Der Start von SP-Regierungsrat Christoph Ammann als neuer Umweltminister war geprägt von der akuten Frage, wie stark das Trinkwasser mit Pestiziden belastet ist. Zwar verbleibt das Amt für Wasser und Abfall mit der Direktionsreform weiterhin bei Regierungskollege Christoph Neuhaus (SVP). Das Kantonslabor aber wechselte in die neue Wirtschafts-, Energie- und Umweltdirektion von Ammann.

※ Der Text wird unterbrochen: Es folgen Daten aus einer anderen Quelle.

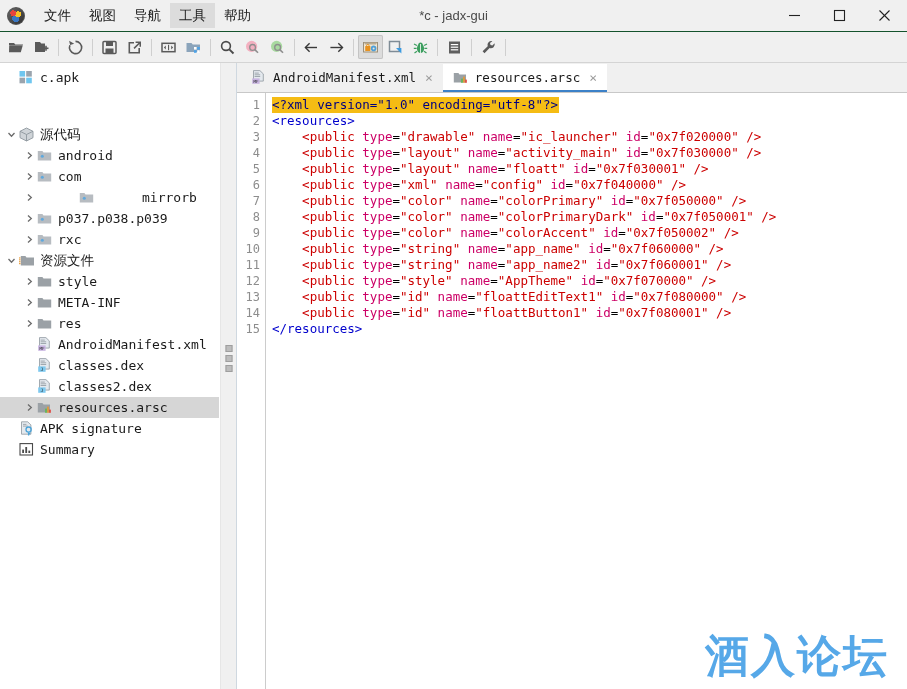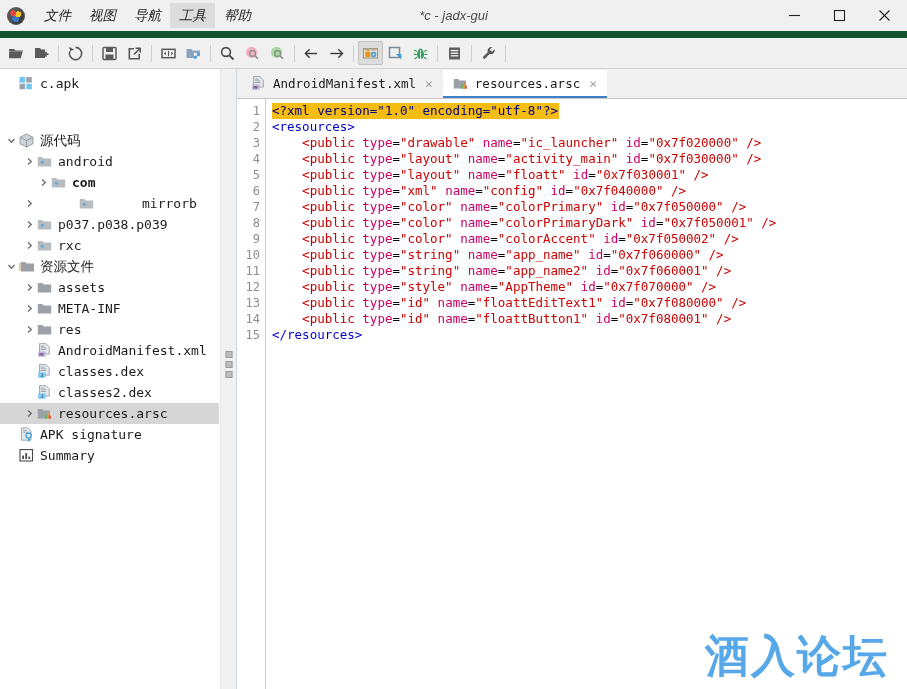--- a/index.html
+++ b/index.html
@@ -14,26 +14,25 @@
     position: relative;
     display: flex;
     flex-direction: column;
     background: #f0f0f0;
   }
 
   
   .titlebar {
     height: 31px;
     background: #f0f0f0;
-    border-bottom: 7px solid #14532d;
+    border-bottom: 1px solid #14532d;
     display: flex;
     align-items: center;
     flex: 0 0 auto;
     position: relative;
-    font-style: italic;
   }
   .app-icon {
     width: 18px; height: 18px;
     margin-left: 7px;
     border-radius: 50%;
     background:
       radial-gradient(circle at 35% 35%, #e8453c 0 3px, transparent 3px),
       radial-gradient(circle at 62% 40%, #f7c325 0 3px, transparent 3px),
       radial-gradient(circle at 48% 65%, #3b78c3 0 3.5px, transparent 3.5px),
       linear-gradient(135deg, #6b6b6b, #2b2b2b);
@@ -468,21 +467,21 @@
             </svg>
           </span>
           <span class="ticon">
             <svg width="15" height="15" viewBox="0 0 15 15">
               <path d="M0.8 3h4.6l1.1 1.4H14.2V12.4H0.8z" fill="#b7bcc1"></path>
               <circle cx="5.3" cy="8.3" r="1.5" fill="#5fa8dd"></circle>
             </svg>
           </span>
           <span class="tlabel">android</span>
         </div>
-        <div class="tree-row" style="padding-left: 36px; font-weight: bold;">
+        <div class="tree-row" style="padding-left: 22px;">
           <span class="arrow">
             <svg width="9" height="9" viewBox="0 0 9 9">
               <path d="M3 1.5L6.3 4.5L3 7.5" fill="none" stroke="#6a6a6a" stroke-width="1.3"></path>
             </svg>
           </span>
           <span class="ticon">
             <svg width="15" height="15" viewBox="0 0 15 15">
               <path d="M0.8 3h4.6l1.1 1.4H14.2V12.4H0.8z" fill="#b7bcc1"></path>
               <circle cx="5.3" cy="8.3" r="1.5" fill="#5fa8dd"></circle>
             </svg>
@@ -552,21 +551,21 @@
           <span class="arrow">
             <svg width="9" height="9" viewBox="0 0 9 9">
               <path d="M3 1.5L6.3 4.5L3 7.5" fill="none" stroke="#6a6a6a" stroke-width="1.3"></path>
             </svg>
           </span>
           <span class="ticon">
             <svg width="15" height="15" viewBox="0 0 15 15">
               <path d="M0.8 3h4.6l1.1 1.4H14.2V12.4H0.8z" fill="#9ba1a6"></path>
             </svg>
           </span>
-          <span class="tlabel">assets</span>
+          <span class="tlabel">style</span>
         </div>
         <div class="tree-row" style="padding-left: 22px;">
           <span class="arrow">
             <svg width="9" height="9" viewBox="0 0 9 9">
               <path d="M3 1.5L6.3 4.5L3 7.5" fill="none" stroke="#6a6a6a" stroke-width="1.3"></path>
             </svg>
           </span>
           <span class="ticon">
             <svg width="15" height="15" viewBox="0 0 15 15">
               <path d="M0.8 3h4.6l1.1 1.4H14.2V12.4H0.8z" fill="#9ba1a6"></path>

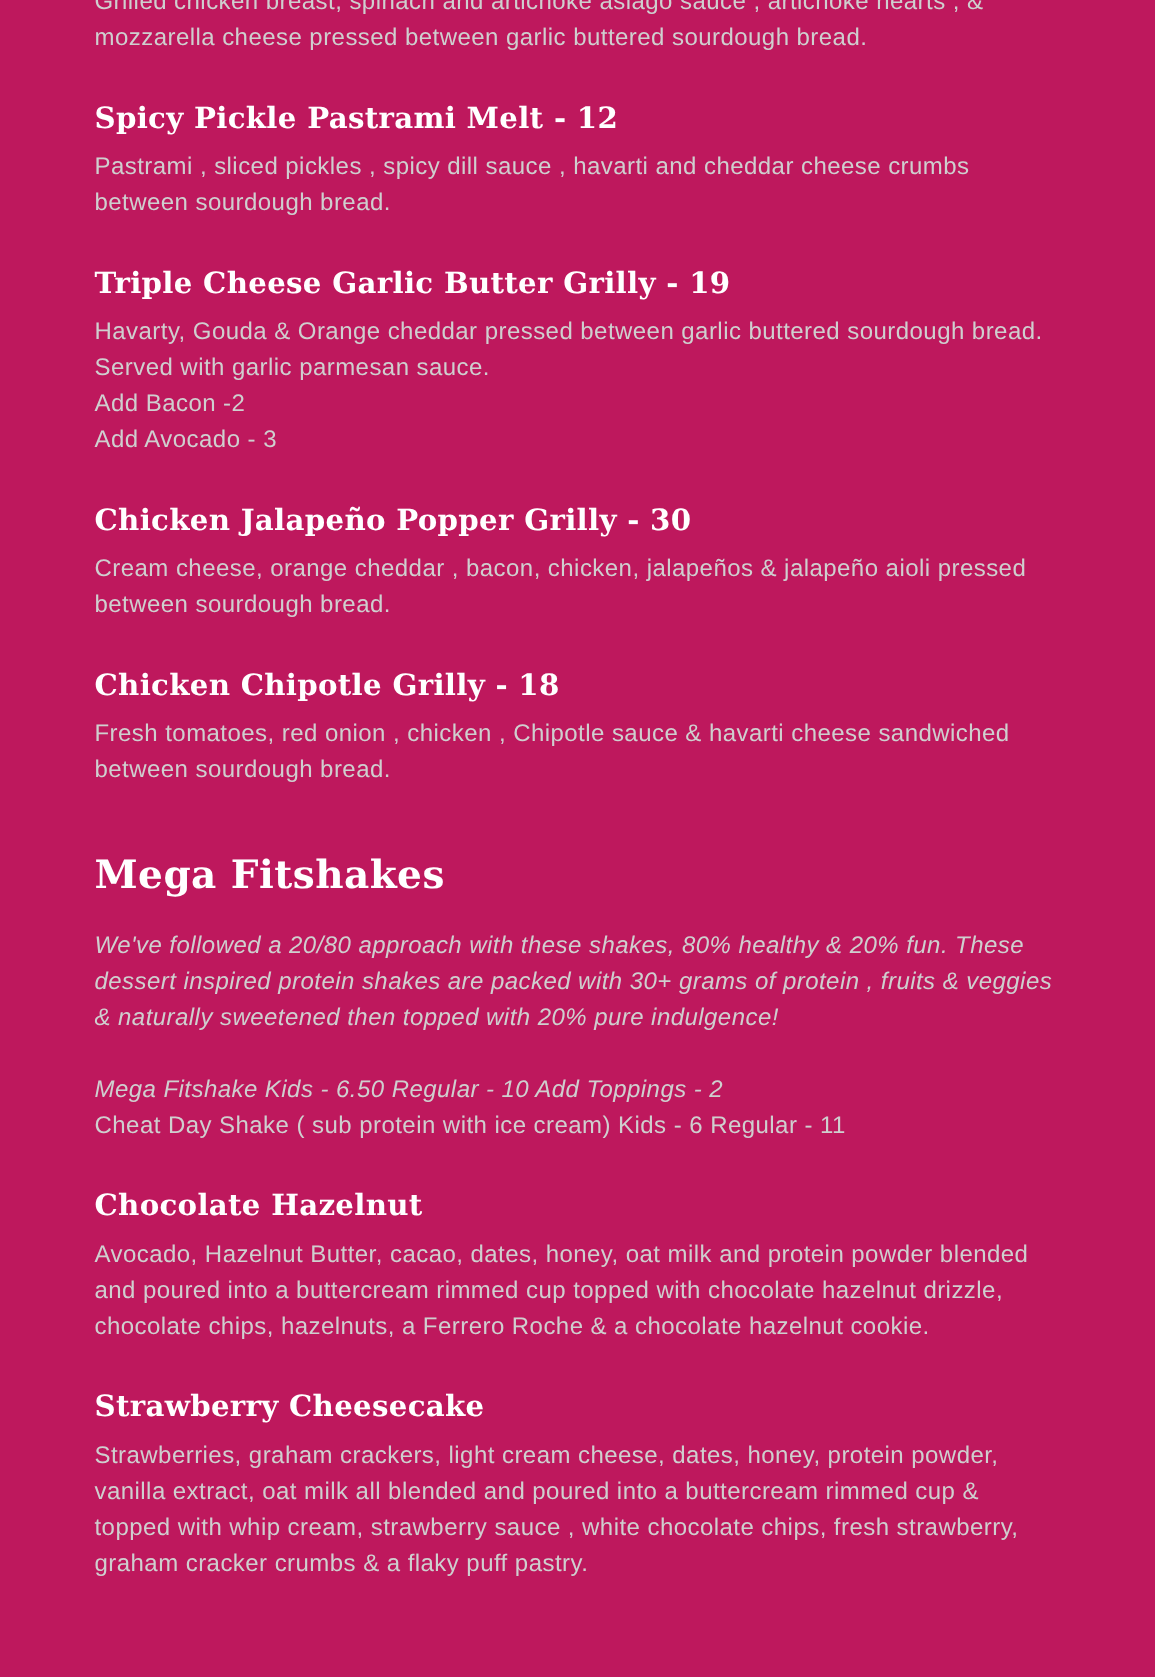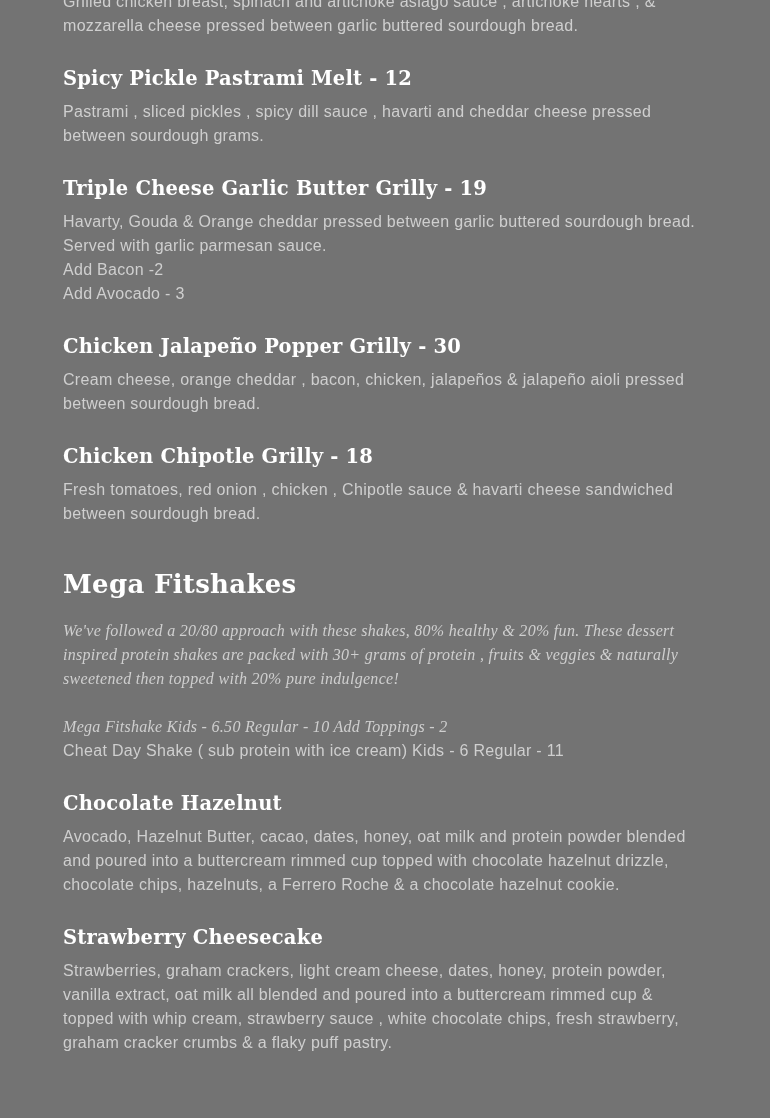--- a/index.html
+++ b/index.html
@@ -5,21 +5,21 @@
   html, body {
     margin: 0;
     padding: 0;
     background: #000000;
   }
   .page {
     position: relative;
     width: 770px;
     height: 1118px;
     margin: 0 auto;
-    background: #737373;
+    background: #be185d;
     overflow: hidden;
     box-sizing: border-box;
     padding: 0 62px 0 63px;
     font-family: "Liberation Sans", sans-serif;
   }
   .desc {
     margin: 0;
     font-size: 16px;
     line-height: 24px;
     letter-spacing: 0.3px;
@@ -48,39 +48,38 @@
     margin: 0;
     font-family: "DejaVu Serif", "Liberation Serif", serif;
     font-weight: 700;
     font-size: 26px;
     line-height: 34px;
     color: #ffffff;
     letter-spacing: 0.3px;
   }
   .italic {
     font-style: italic;
-    font-family: Liberation Serif, serif;
   }
   .section-intro {
     margin-top: 18px;
   }
   .pricing-block {
     margin-top: 24px;
   }
 </style>
 </head>
 <body>
 
 <div class="page">
 
   <p class="desc intro-clipped">Grilled chicken breast, spinach and artichoke asiago sauce , artichoke hearts , &amp; mozzarella cheese pressed between garlic buttered sourdough bread.</p>
 
   <section class="menu-item">
     <h3 class="item-title">Spicy Pickle Pastrami Melt - 12</h3>
-    <p class="desc">Pastrami , sliced pickles , spicy dill sauce , havarti and cheddar cheese pressed between sourdough grams.</p>
+    <p class="desc">Pastrami , sliced pickles , spicy dill sauce , havarti and cheddar cheese crumbs between sourdough bread.</p>
   </section>
 
   <section class="menu-item">
     <h3 class="item-title">Triple Cheese Garlic Butter Grilly - 19</h3>
     <p class="desc">Havarty, Gouda &amp; Orange cheddar pressed between garlic buttered sourdough bread. Served with garlic parmesan sauce.</p>
     <p class="desc">Add Bacon -2</p>
     <p class="desc">Add Avocado - 3</p>
   </section>
 
   <section class="menu-item">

Messdaten des Kantonslabors über die Belastung von Trinkwasserdepots mit dem seit kurzem verbotenen Pestizid Chlorothalonil wurden kürzlich erst aufgrund eines Gesuchs nach Öffentlichkeitsgesetz der «Berner Zeitung» publik. Der Kanton hatte sie nicht aus eigener Initiative publiziert, weil er als Vollzugsbehörde einer gesetzlichen Schweigepflicht untersteht, was sachlich korrekt ist

Nur: Dass die Direktion von Ammann das Öffentlichkeitsgesuch gutgeheissen hat, zeigt ja gerade, dass offensichtlich ein juristischer Spielraum zur Lockerung der Schweigepflicht besteht. Wird der Kanton also künftig solche Daten sofort und von sich aus veröffentlichen? Im Gespräch mit dem «Bund» legt Ammann sich nicht fest: «Der Kanton hat die Trinkwasserversorger aufgefordert, ihr Trinkwasser zwei- bis viermal jährlich auf Chlorothalonil-Metaboliten untersuchen zu lassen und die Bevölkerung über die Ergebnisse zu informieren. Falls der Kanton selber Messungen vornimmt, wird er informieren, wenn aussagekräftige Messreihen vorliegen.»

Freiwillige Reduktion

Dass noch nicht feststeht, ob der Kanton künftige Resultate seines Labors von sich aus veröffentlicht, begründet Ammann so: «Die belasteten Trinkwasserversorgungen sind ja nun bekannt, jetzt geht es darum, Resultate zur Entwicklung zu haben, die wissenschaftlich aussagekräftig sind.» Zudem seien die Grenzwertüberschreitungen bisher in einem Bereich, «der keine Gefahr für die Gesundheit darstellt». Bereits seit langem ist Ammann zudem für die Landwirtschaftspolitik zuständig, welche allerdings weitestgehend Bundessache ist.

So hat Bern zwar als erster Kanton eine Verbot von Chlorothalonil gefordert, beschliessen musste es aber der Bund. Unter Ammann hat der Kanton jedoch zum Beispiel das Berner Pflanzenschutzprojekt lanciert, das Bauern zu einer freiwilligen Reduktion des Pestizideinsatzes bewegen soll. «Es ist ein Erfolg», sagt Ammann. Rund 60 Prozent der Betriebe, die Getreide, Gemüse, Obst und Reben anbauen, würden sich an den diversen Massnahmen beteiligen.

Eine offene Frage ist allerdings, ob es nicht gerade in Gebieten um Trinkwasserfassungen schärfere Massnahmen braucht, um die Pestizidbelastung zu reduzieren, wie es die kantonale SP in einem Vorstoss fordert (lesen Sie hier, was die SP in ihrem Vorstoss genau fordert). Ammann ist skeptisch: «Die Grundwasserströme sind oft über ein sehr weites Gebiet gefächert und zum Teil auch zu wenig bekannt.»

Beim Anteil der Biobauern bewegt sich der Kanton im schweizerischen Durchschnitt. Man wolle den Anteil mit einem neuen Förderprogramm erhöhen, sagt Ammann. «Dabei geht es vor allem darum, den Absatz von Bioprodukten zu steigern. Letztlich entscheiden die Konsumenten, wie viel biologischer Landbau betrieben wird.»